## WHAT THE EXERCISE ASKS
Reproduce the data below in full and exclude every picture.

Dataset records:
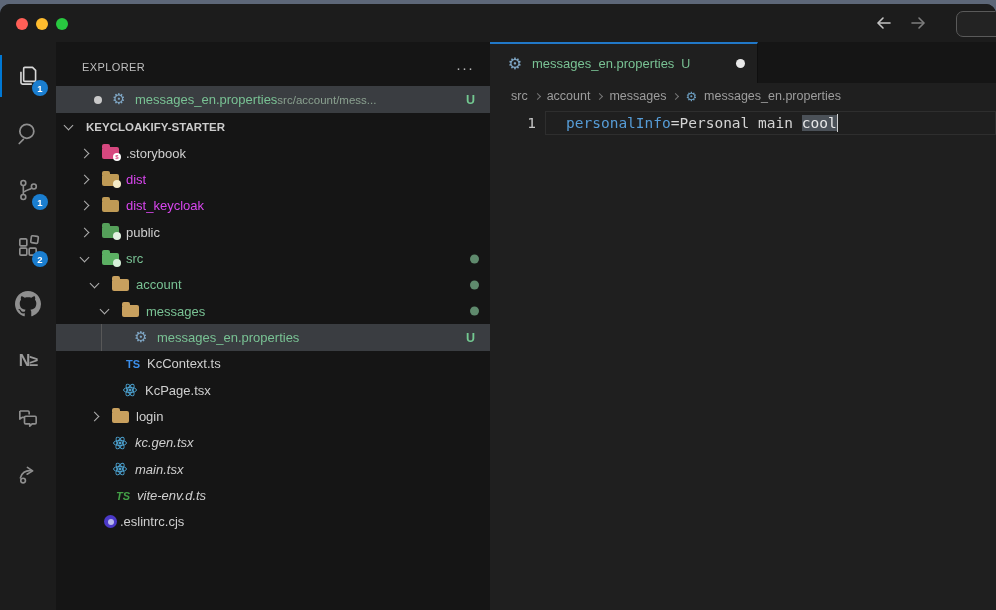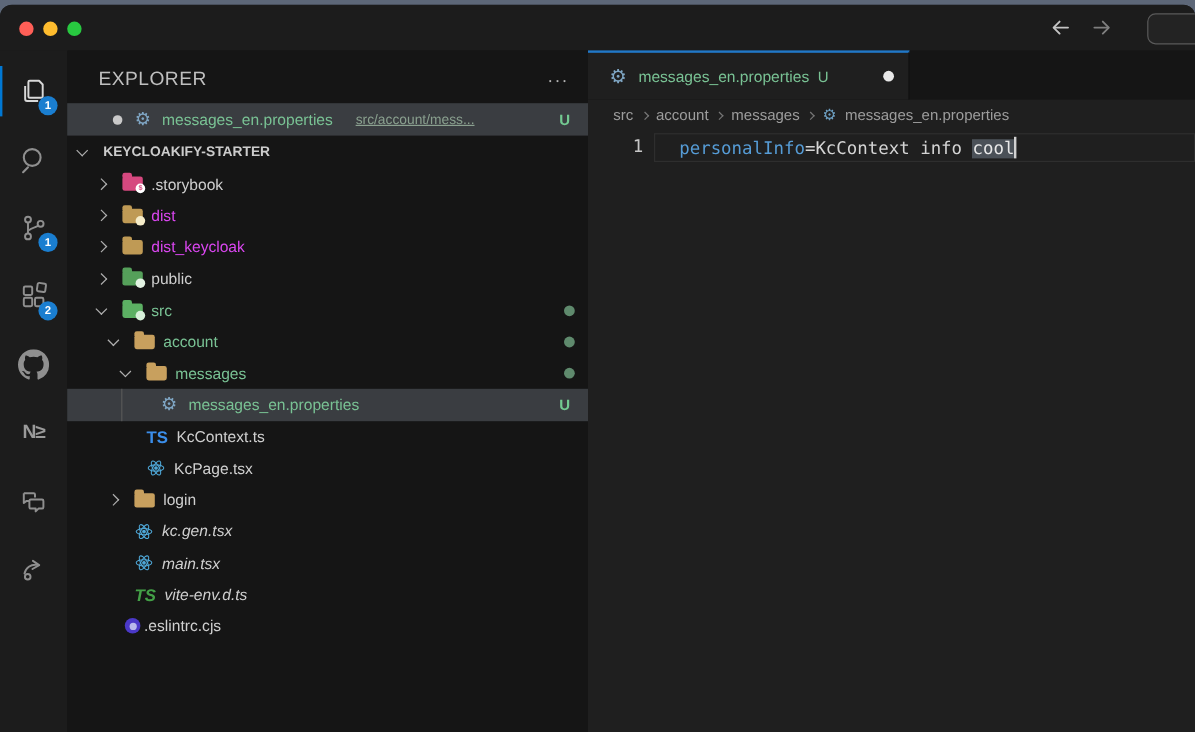--- a/index.html
+++ b/index.html
@@ -26,29 +26,29 @@
   .activitybar { width:56px; background:#1c1c1c; flex:none; display:flex; flex-direction:column; padding-top:8px; }
   .ab-item { position:relative; height:52px; margin-bottom:5px; display:flex; align-items:center; justify-content:center; }
   .ab-item.active::before { content:""; position:absolute; left:0; top:5px; bottom:5px; width:2px; background:#0078d4; }
   .ab-badge { position:absolute; right:8px; bottom:6px; min-width:16px; height:16px; border-radius:8px;
     background:#1a7ed0; color:#fff; font-size:9.5px; font-weight:bold; display:flex; align-items:center; justify-content:center; }
   .ab-glyph { color:#9a9a9a; font-size:16px; font-weight:600; letter-spacing:-1px; }
 
   
   .sidebar { width:434px; background:#151515; flex:none; position:relative; color:#cfcfcf; }
   .sb-header { height:44px; display:flex; align-items:center; padding:6px 16px 0 26px; }
-  .sb-title { font-size:16px; letter-spacing:.4px; color:#bfbfbf; }
+  .sb-title { font-size:11px; letter-spacing:.4px; color:#bfbfbf; }
   .sb-more { margin-left:auto; color:#b5b5b5; font-size:15px; letter-spacing:1px; }
   .sect-header { height:26px; display:flex; align-items:center; padding-left:8px; font-weight:bold; font-size:11.5px; color:#cccccc; }
   .sect-header .chev { margin-right:7px; }
   .oe-badge { margin-left:9px; background:#4f4f4f; color:#dddddd; font-weight:normal; font-size:11px; padding:1.5px 6px; border-radius:3px; }
   .oe-row { height:27px; display:flex; align-items:center; background:#3a3d41; position:relative; padding-left:38px; }
   .oe-dot { width:8px; height:8px; border-radius:50%; background:#c9c9c9; margin-right:8px; }
   .oe-name { color:#79c294; font-size:13px; margin-left:7px; white-space:nowrap; }
-  .oe-path { color:#8aa08f; font-size:11.5px; margin-left:19px; white-space:nowrap;text-decoration:underline; }
+  .oe-path { color:#8aa08f; font-size:11.5px; margin-left:0; white-space:nowrap; }
   .spacer2 { height:1px; }
 
   .tree { position:relative; }
   .row { height:26.35px; display:flex; align-items:center; position:relative; font-size:13px; color:#cfcfcf; }
   .row.selected { background:#3a3d41; }
   .lvl0 { padding-left:24px; } .lvl1 { padding-left:34px; } .lvl2 { padding-left:44px; }
   .f0 { padding-left:46px; } .f1 { padding-left:56px;font-style:italic; } .f2 { padding-left:66px; } .f3 { padding-left:76px; }
   .chev { width:7px; height:7px; border-right:1.6px solid #b0b0b0; border-bottom:1.6px solid #b0b0b0; flex:none; }
   .chev.right { transform:rotate(-45deg); margin-right:14px; margin-left:1px; }
   .chev.down  { transform:rotate(45deg);  margin-right:14px; margin-left:1px; margin-top:-3px; }
@@ -60,21 +60,21 @@
   .guide { position:absolute; left:45px; top:0; bottom:0; width:1px; background:#585858; }
 
   
   .ficon { flex:none; margin-right:7px; position:relative; }
   .folder { width:17px; height:12px; border-radius:2px; background:#c8a05e; }
   .folder::before { content:""; position:absolute; top:-3px; left:0; width:8px; height:4px;
     border-radius:2px 2px 0 0; background:inherit; }
   .folder .emblem { position:absolute; right:-2px; bottom:-2px; width:8px; height:8px; border-radius:50%;
     font:bold 6px/8px "Liberation Sans", sans-serif; text-align:center; }
   .gear-file { width:18px; font-family:"DejaVu Sans", sans-serif; font-size:15px; line-height:15px; color:#7fa6c4; text-align:center; }
-  .ts-ic { width:18px; font-size:14px; font-weight:bold; color:#3b8eea; text-align:right; }
+  .ts-ic { width:18px; font-size:11px; font-weight:bold; color:#3b8eea; text-align:right; }
   .ts-ic.green { color:#43a047; }
   .eslint-ic { width:13px; height:13px; border-radius:50%; background:#4b39c8; position:relative; margin:0 3px 0 2px; }
   .eslint-ic::after { content:""; position:absolute; inset:3.5px; border-radius:50%; background:#b9b9ec; }
   .react-ic { width:16px; height:16px; }
 
   
   .editor { flex:1; background:#1f1f1f; position:relative; min-width:0; }
   .tabbar { height:41px; background:#151515; display:flex; }
   .tab { width:268px; height:41px; background:#1f1f1f; border-top:2px solid #2178c8; border-right:1px solid #0f0f0f;
     display:flex; align-items:center; padding:0 12px 0 16px; }
@@ -324,18 +324,18 @@
         <span>messages</span>
         <span class="bc-sep"></span>
         <span class="bc-gear">⚙</span>
         <span>messages_en.properties</span>
       </div>
 
       <div class="codearea">
         <div class="cur-line-box"></div>
         <div class="code-line">
           <span class="lineno">1</span>
-          <span class="codetext"><span class="tok-key">personalInfo</span><span class="tok-plain">=KcContext info </span><span class="tok-sel">cool</span><span class="caret"></span></span>
+          <span class="codetext"><span class="tok-key">personalInfo</span><span class="tok-plain">=Personal main </span><span class="tok-sel">cool</span><span class="caret"></span></span>
         </div>
       </div>
     </div>
   </div>
 </div>
 
 </body></html>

## PROBLEM SOLUTION
--- a/index.html
+++ b/index.html
@@ -26,29 +26,29 @@
   .activitybar { width:56px; background:#1c1c1c; flex:none; display:flex; flex-direction:column; padding-top:8px; }
   .ab-item { position:relative; height:52px; margin-bottom:5px; display:flex; align-items:center; justify-content:center; }
   .ab-item.active::before { content:""; position:absolute; left:0; top:5px; bottom:5px; width:2px; background:#0078d4; }
   .ab-badge { position:absolute; right:8px; bottom:6px; min-width:16px; height:16px; border-radius:8px;
     background:#1a7ed0; color:#fff; font-size:9.5px; font-weight:bold; display:flex; align-items:center; justify-content:center; }
   .ab-glyph { color:#9a9a9a; font-size:16px; font-weight:600; letter-spacing:-1px; }
 
   
   .sidebar { width:434px; background:#151515; flex:none; position:relative; color:#cfcfcf; }
   .sb-header { height:44px; display:flex; align-items:center; padding:6px 16px 0 26px; }
-  .sb-title { font-size:16px; letter-spacing:.4px; color:#bfbfbf; }
+  .sb-title { font-size:11px; letter-spacing:.4px; color:#bfbfbf; }
   .sb-more { margin-left:auto; color:#b5b5b5; font-size:15px; letter-spacing:1px; }
   .sect-header { height:26px; display:flex; align-items:center; padding-left:8px; font-weight:bold; font-size:11.5px; color:#cccccc; }
   .sect-header .chev { margin-right:7px; }
   .oe-badge { margin-left:9px; background:#4f4f4f; color:#dddddd; font-weight:normal; font-size:11px; padding:1.5px 6px; border-radius:3px; }
   .oe-row { height:27px; display:flex; align-items:center; background:#3a3d41; position:relative; padding-left:38px; }
   .oe-dot { width:8px; height:8px; border-radius:50%; background:#c9c9c9; margin-right:8px; }
   .oe-name { color:#79c294; font-size:13px; margin-left:7px; white-space:nowrap; }
-  .oe-path { color:#8aa08f; font-size:11.5px; margin-left:19px; white-space:nowrap;text-decoration:underline; }
+  .oe-path { color:#8aa08f; font-size:11.5px; margin-left:0; white-space:nowrap; }
   .spacer2 { height:1px; }
 
   .tree { position:relative; }
   .row { height:26.35px; display:flex; align-items:center; position:relative; font-size:13px; color:#cfcfcf; }
   .row.selected { background:#3a3d41; }
   .lvl0 { padding-left:24px; } .lvl1 { padding-left:34px; } .lvl2 { padding-left:44px; }
   .f0 { padding-left:46px; } .f1 { padding-left:56px;font-style:italic; } .f2 { padding-left:66px; } .f3 { padding-left:76px; }
   .chev { width:7px; height:7px; border-right:1.6px solid #b0b0b0; border-bottom:1.6px solid #b0b0b0; flex:none; }
   .chev.right { transform:rotate(-45deg); margin-right:14px; margin-left:1px; }
   .chev.down  { transform:rotate(45deg);  margin-right:14px; margin-left:1px; margin-top:-3px; }
@@ -60,21 +60,21 @@
   .guide { position:absolute; left:45px; top:0; bottom:0; width:1px; background:#585858; }
 
   
   .ficon { flex:none; margin-right:7px; position:relative; }
   .folder { width:17px; height:12px; border-radius:2px; background:#c8a05e; }
   .folder::before { content:""; position:absolute; top:-3px; left:0; width:8px; height:4px;
     border-radius:2px 2px 0 0; background:inherit; }
   .folder .emblem { position:absolute; right:-2px; bottom:-2px; width:8px; height:8px; border-radius:50%;
     font:bold 6px/8px "Liberation Sans", sans-serif; text-align:center; }
   .gear-file { width:18px; font-family:"DejaVu Sans", sans-serif; font-size:15px; line-height:15px; color:#7fa6c4; text-align:center; }
-  .ts-ic { width:18px; font-size:14px; font-weight:bold; color:#3b8eea; text-align:right; }
+  .ts-ic { width:18px; font-size:11px; font-weight:bold; color:#3b8eea; text-align:right; }
   .ts-ic.green { color:#43a047; }
   .eslint-ic { width:13px; height:13px; border-radius:50%; background:#4b39c8; position:relative; margin:0 3px 0 2px; }
   .eslint-ic::after { content:""; position:absolute; inset:3.5px; border-radius:50%; background:#b9b9ec; }
   .react-ic { width:16px; height:16px; }
 
   
   .editor { flex:1; background:#1f1f1f; position:relative; min-width:0; }
   .tabbar { height:41px; background:#151515; display:flex; }
   .tab { width:268px; height:41px; background:#1f1f1f; border-top:2px solid #2178c8; border-right:1px solid #0f0f0f;
     display:flex; align-items:center; padding:0 12px 0 16px; }
@@ -324,18 +324,18 @@
         <span>messages</span>
         <span class="bc-sep"></span>
         <span class="bc-gear">⚙</span>
         <span>messages_en.properties</span>
       </div>
 
       <div class="codearea">
         <div class="cur-line-box"></div>
         <div class="code-line">
           <span class="lineno">1</span>
-          <span class="codetext"><span class="tok-key">personalInfo</span><span class="tok-plain">=KcContext info </span><span class="tok-sel">cool</span><span class="caret"></span></span>
+          <span class="codetext"><span class="tok-key">personalInfo</span><span class="tok-plain">=Personal main </span><span class="tok-sel">cool</span><span class="caret"></span></span>
         </div>
       </div>
     </div>
   </div>
 </div>
 
 </body></html>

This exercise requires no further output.